§ Problem requirements: If you see a picture in the data below, omit it and copy the rest exactly.

Edit difference data
= = = = = = =
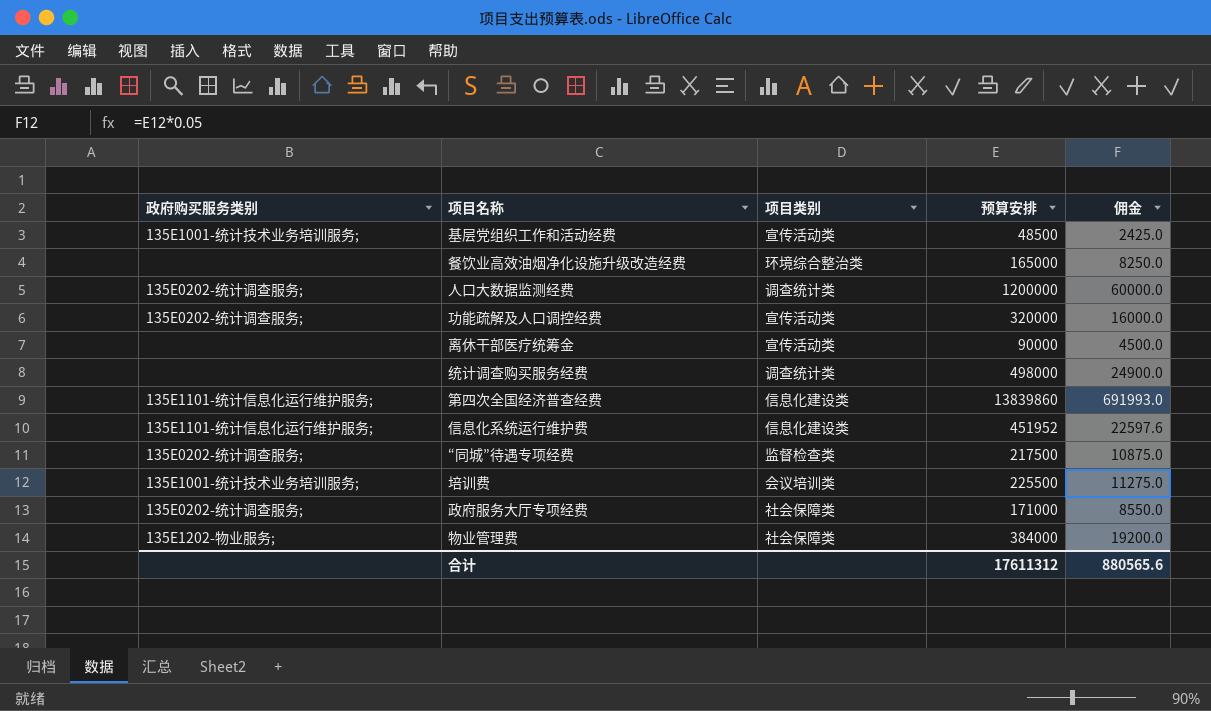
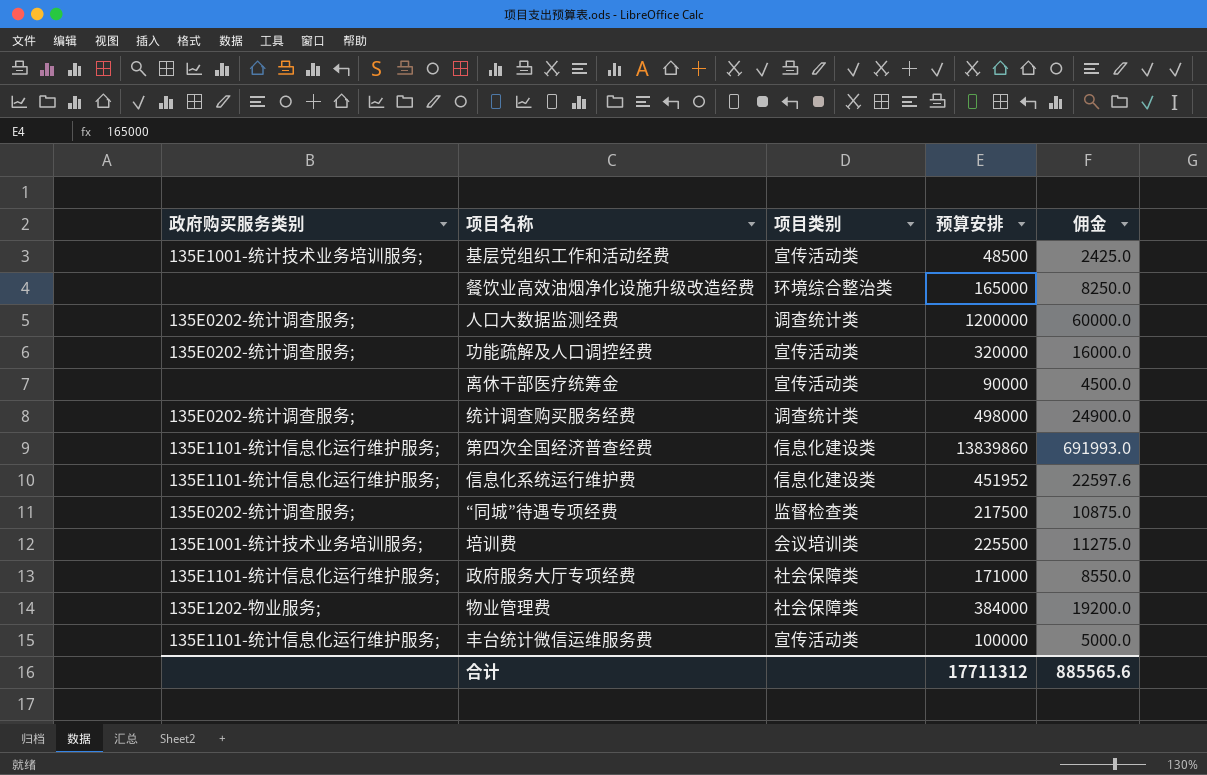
统计调查购买服务经费 | 政府购买服务类别: none -> 135E0202-统计调查服务;
政府服务大厅专项经费 | 政府购买服务类别: 135E0202-统计调查服务; -> 135E1101-统计信息化运行维护服务;
row 丰台统计微信运维服务费: none -> 135E1101-统计信息化运行维护服务; | 宣传活动类 | 100000 | 5000.0
合计 | 预算安排: 17611312 -> 17711312
合计 | 佣金: 880565.6 -> 885565.6

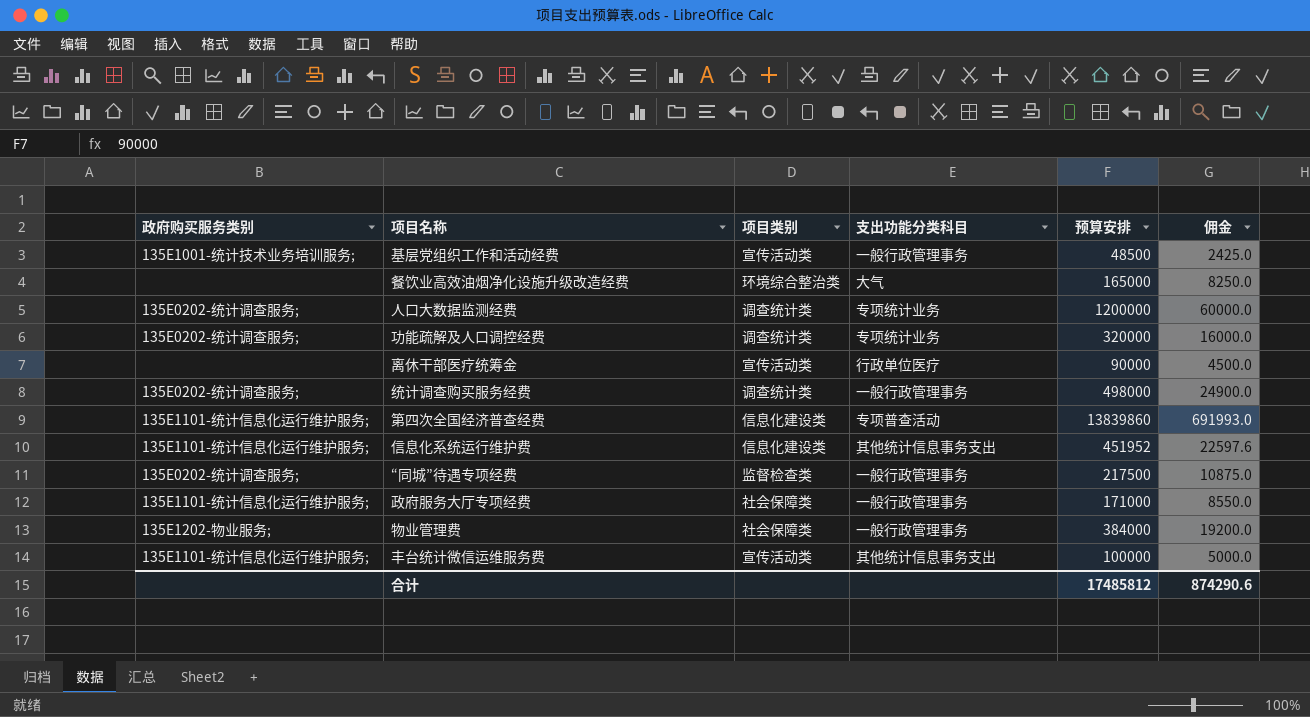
column 支出功能分类科目 | position: none -> 4
row 培训费: 135E1001-统计技术业务培训服务; | 会议培训类 | 225500 | 11275.0 -> none
功能疏解及人口调控经费 | 项目类别: 宣传活动类 -> 调查统计类
合计 | 预算安排: 17711312 -> 17485812
合计 | 佣金: 885565.6 -> 874290.6

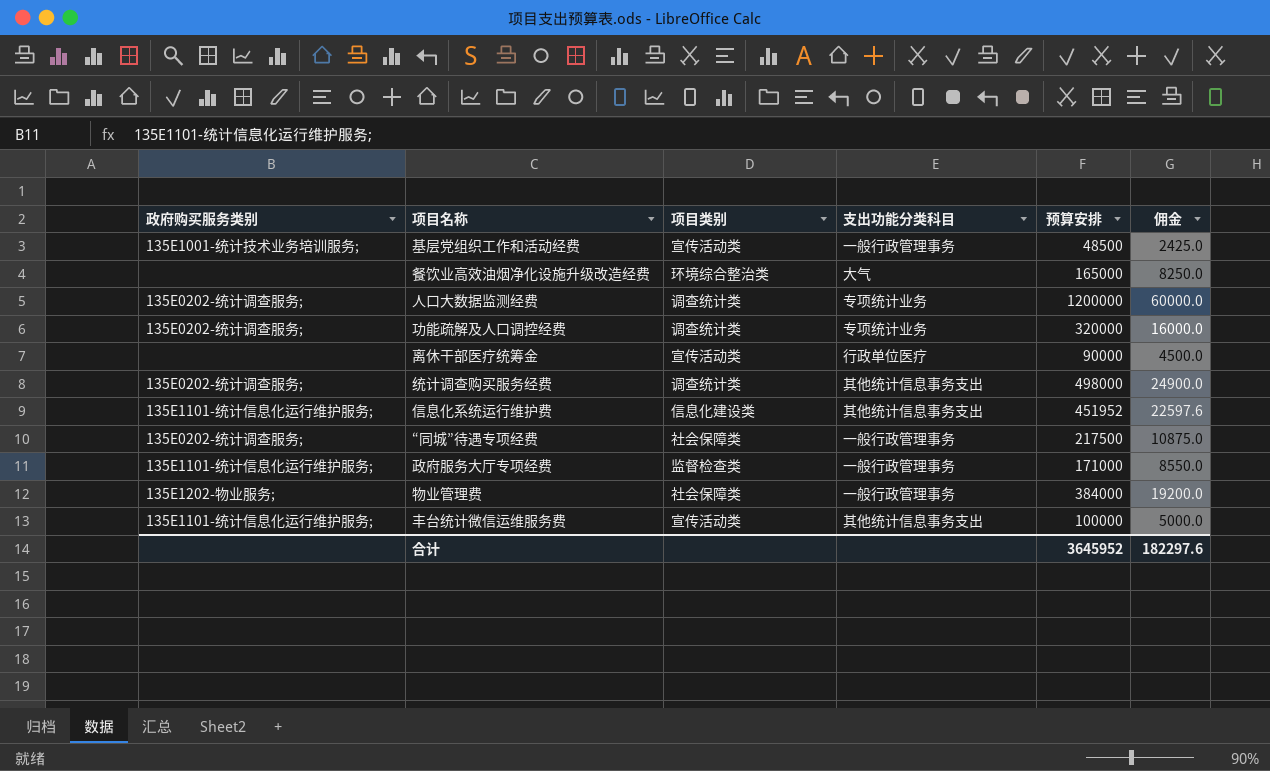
row 第四次全国经济普查经费: 135E1101-统计信息化运行维护服务; | 信息化建设类 | 专项普查活动 | 13839860 | 691993.0 -> none
统计调查购买服务经费 | 支出功能分类科目: 一般行政管理事务 -> 其他统计信息事务支出
“同城”待遇专项经费 | 项目类别: 监督检查类 -> 社会保障类
政府服务大厅专项经费 | 项目类别: 社会保障类 -> 监督检查类
合计 | 预算安排: 17485812 -> 3645952
合计 | 佣金: 874290.6 -> 182297.6

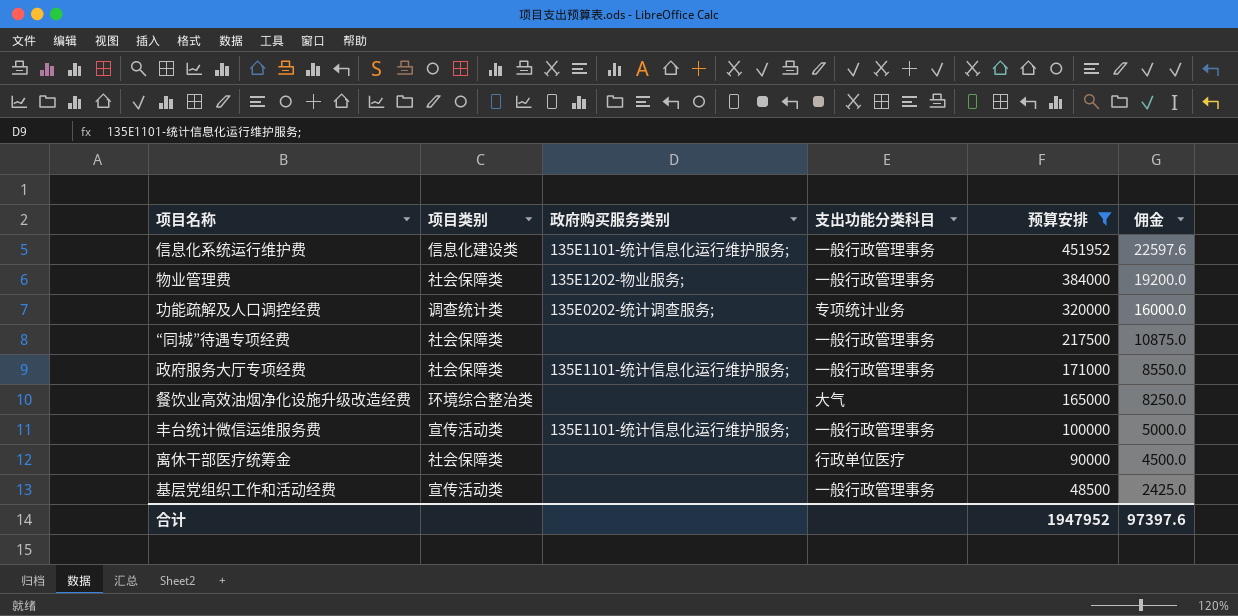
filter: none -> 预算安排 <= 451952
row order: none -> 预算安排 descending
column 政府购买服务类别 | position: 1 -> 3
信息化系统运行维护费 | 支出功能分类科目: 其他统计信息事务支出 -> 一般行政管理事务
“同城”待遇专项经费 | 政府购买服务类别: 135E0202-统计调查服务; -> none
政府服务大厅专项经费 | 项目类别: 监督检查类 -> 社会保障类
丰台统计微信运维服务费 | 支出功能分类科目: 其他统计信息事务支出 -> 一般行政管理事务
离休干部医疗统筹金 | 项目类别: 宣传活动类 -> 社会保障类
基层党组织工作和活动经费 | 政府购买服务类别: 135E1001-统计技术业务培训服务; -> none
合计 | 预算安排: 3645952 -> 1947952
合计 | 佣金: 182297.6 -> 97397.6

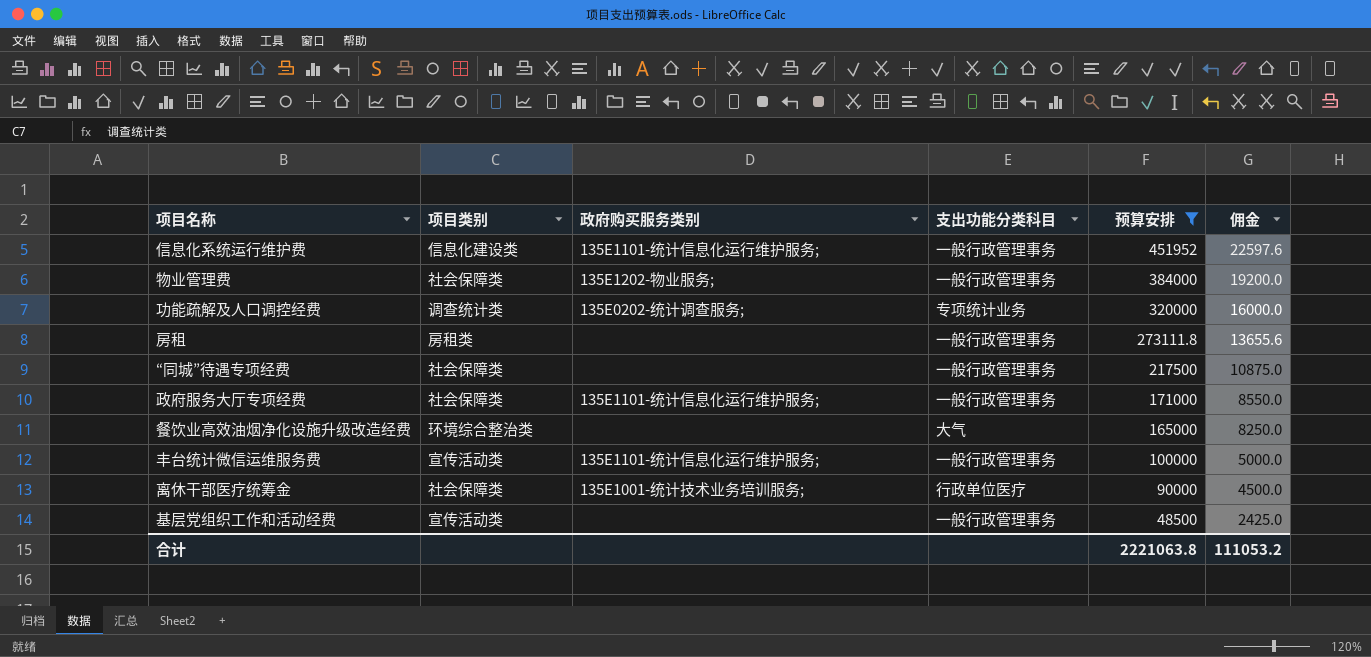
row 房租: none -> 房租类 | none | 一般行政管理事务 | 273111.8 | 13655.6
离休干部医疗统筹金 | 政府购买服务类别: none -> 135E1001-统计技术业务培训服务;
合计 | 预算安排: 1947952 -> 2221063.8
合计 | 佣金: 97397.6 -> 111053.2

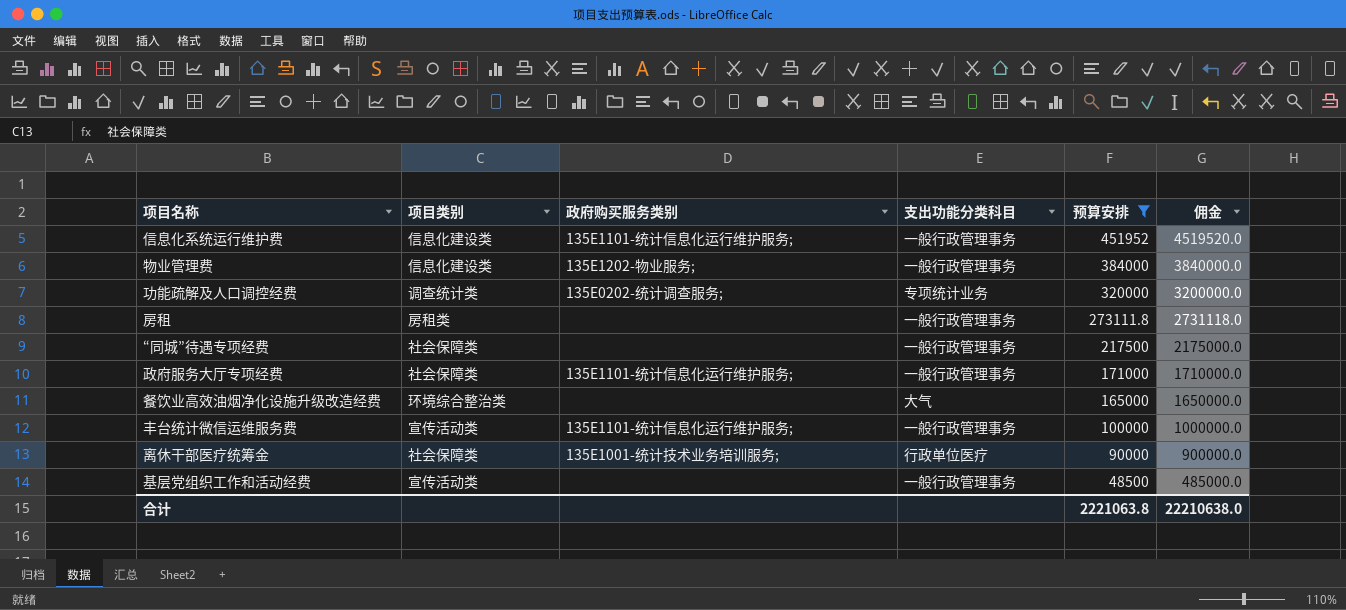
column 佣金 | formula: [预算安排] * 0.05 -> [预算安排] * 10
物业管理费 | 项目类别: 社会保障类 -> 信息化建设类
合计 | 佣金: 111053.2 -> 22210638.0

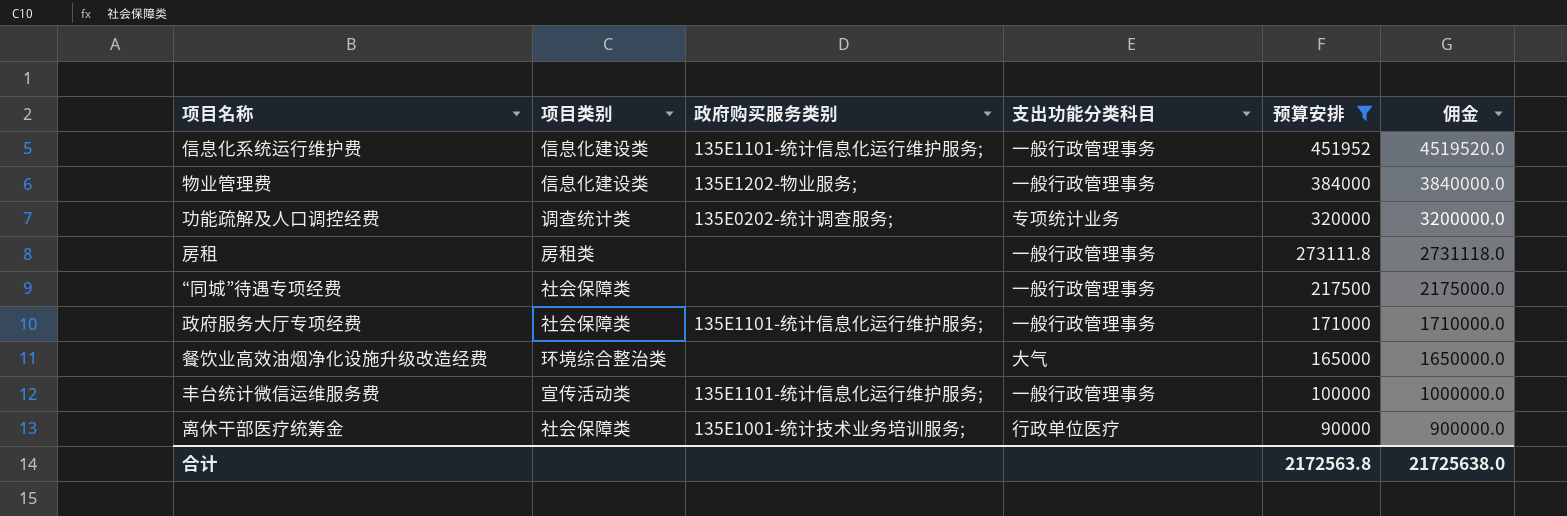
row 基层党组织工作和活动经费: 宣传活动类 | none | 一般行政管理事务 | 48500 | 485000.0 -> none
合计 | 预算安排: 2221063.8 -> 2172563.8
合计 | 佣金: 22210638.0 -> 21725638.0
= = = = = = =
§ Exercise output:
统计调查购买服务经费 | 政府购买服务类别: none -> 135E0202-统计调查服务;
政府服务大厅专项经费 | 政府购买服务类别: 135E0202-统计调查服务; -> 135E1101-统计信息化运行维护服务;
row 丰台统计微信运维服务费: none -> 135E1101-统计信息化运行维护服务; | 宣传活动类 | 100000 | 5000.0
合计 | 预算安排: 17611312 -> 17711312
合计 | 佣金: 880565.6 -> 885565.6

column 支出功能分类科目 | position: none -> 4
row 培训费: 135E1001-统计技术业务培训服务; | 会议培训类 | 225500 | 11275.0 -> none
功能疏解及人口调控经费 | 项目类别: 宣传活动类 -> 调查统计类
合计 | 预算安排: 17711312 -> 17485812
合计 | 佣金: 885565.6 -> 874290.6

row 第四次全国经济普查经费: 135E1101-统计信息化运行维护服务; | 信息化建设类 | 专项普查活动 | 13839860 | 691993.0 -> none
统计调查购买服务经费 | 支出功能分类科目: 一般行政管理事务 -> 其他统计信息事务支出
“同城”待遇专项经费 | 项目类别: 监督检查类 -> 社会保障类
政府服务大厅专项经费 | 项目类别: 社会保障类 -> 监督检查类
合计 | 预算安排: 17485812 -> 3645952
合计 | 佣金: 874290.6 -> 182297.6

filter: none -> 预算安排 <= 451952
row order: none -> 预算安排 descending
column 政府购买服务类别 | position: 1 -> 3
信息化系统运行维护费 | 支出功能分类科目: 其他统计信息事务支出 -> 一般行政管理事务
“同城”待遇专项经费 | 政府购买服务类别: 135E0202-统计调查服务; -> none
政府服务大厅专项经费 | 项目类别: 监督检查类 -> 社会保障类
丰台统计微信运维服务费 | 支出功能分类科目: 其他统计信息事务支出 -> 一般行政管理事务
离休干部医疗统筹金 | 项目类别: 宣传活动类 -> 社会保障类
基层党组织工作和活动经费 | 政府购买服务类别: 135E1001-统计技术业务培训服务; -> none
合计 | 预算安排: 3645952 -> 1947952
合计 | 佣金: 182297.6 -> 97397.6

row 房租: none -> 房租类 | none | 一般行政管理事务 | 273111.8 | 13655.6
离休干部医疗统筹金 | 政府购买服务类别: none -> 135E1001-统计技术业务培训服务;
合计 | 预算安排: 1947952 -> 2221063.8
合计 | 佣金: 97397.6 -> 111053.2

column 佣金 | formula: [预算安排] * 0.05 -> [预算安排] * 10
物业管理费 | 项目类别: 社会保障类 -> 信息化建设类
合计 | 佣金: 111053.2 -> 22210638.0

row 基层党组织工作和活动经费: 宣传活动类 | none | 一般行政管理事务 | 48500 | 485000.0 -> none
合计 | 预算安排: 2221063.8 -> 2172563.8
合计 | 佣金: 22210638.0 -> 21725638.0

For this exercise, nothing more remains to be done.